→ Brief:
Nothing outside the stretch is wanted. Repeat exactly the lines of the listing below from the one that contains "delivery note number: LS105041 -> LS105401" through the one that contains "Room fragrance Lavender", both ends included.

→ Entries shown:
────────────────────

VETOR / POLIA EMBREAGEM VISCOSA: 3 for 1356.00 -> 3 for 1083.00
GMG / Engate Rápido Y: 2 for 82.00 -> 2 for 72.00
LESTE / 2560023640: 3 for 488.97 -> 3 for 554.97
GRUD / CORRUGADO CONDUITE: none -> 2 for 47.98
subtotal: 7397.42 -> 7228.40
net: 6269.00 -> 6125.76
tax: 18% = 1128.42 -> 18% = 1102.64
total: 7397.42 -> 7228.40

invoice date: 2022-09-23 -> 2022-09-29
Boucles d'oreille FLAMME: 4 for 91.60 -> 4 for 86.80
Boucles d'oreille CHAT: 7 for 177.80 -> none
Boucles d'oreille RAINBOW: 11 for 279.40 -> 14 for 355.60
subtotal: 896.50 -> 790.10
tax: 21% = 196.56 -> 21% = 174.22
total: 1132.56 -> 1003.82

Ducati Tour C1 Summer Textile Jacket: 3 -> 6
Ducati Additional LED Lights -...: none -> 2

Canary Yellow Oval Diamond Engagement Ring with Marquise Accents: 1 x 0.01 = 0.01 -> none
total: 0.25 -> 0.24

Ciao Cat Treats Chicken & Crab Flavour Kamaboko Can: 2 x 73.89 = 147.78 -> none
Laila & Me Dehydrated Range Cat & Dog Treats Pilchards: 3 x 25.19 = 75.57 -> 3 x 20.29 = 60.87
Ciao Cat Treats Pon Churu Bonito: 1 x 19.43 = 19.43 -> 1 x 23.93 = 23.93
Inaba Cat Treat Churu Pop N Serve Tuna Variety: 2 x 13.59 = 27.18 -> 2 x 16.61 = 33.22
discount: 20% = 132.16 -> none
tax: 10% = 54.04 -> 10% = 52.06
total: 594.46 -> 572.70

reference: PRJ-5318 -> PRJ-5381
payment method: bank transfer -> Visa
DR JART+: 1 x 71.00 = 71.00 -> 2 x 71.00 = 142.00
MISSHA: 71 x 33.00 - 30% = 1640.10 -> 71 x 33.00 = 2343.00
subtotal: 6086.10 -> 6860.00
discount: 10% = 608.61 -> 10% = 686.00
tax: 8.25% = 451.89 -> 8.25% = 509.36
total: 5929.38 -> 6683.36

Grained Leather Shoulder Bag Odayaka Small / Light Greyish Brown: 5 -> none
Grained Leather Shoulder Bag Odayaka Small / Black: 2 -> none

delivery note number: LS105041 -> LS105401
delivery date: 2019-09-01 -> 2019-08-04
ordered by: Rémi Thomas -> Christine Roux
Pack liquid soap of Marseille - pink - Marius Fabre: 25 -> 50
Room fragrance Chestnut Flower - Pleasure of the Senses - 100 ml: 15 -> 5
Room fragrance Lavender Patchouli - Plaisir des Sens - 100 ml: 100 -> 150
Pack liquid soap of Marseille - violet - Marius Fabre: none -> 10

────────────────────

→ Exercise answer:
delivery note number: LS105041 -> LS105401
delivery date: 2019-09-01 -> 2019-08-04
ordered by: Rémi Thomas -> Christine Roux
Pack liquid soap of Marseille - pink - Marius Fabre: 25 -> 50
Room fragrance Chestnut Flower - Pleasure of the Senses - 100 ml: 15 -> 5
Room fragrance Lavender Patchouli - Plaisir des Sens - 100 ml: 100 -> 150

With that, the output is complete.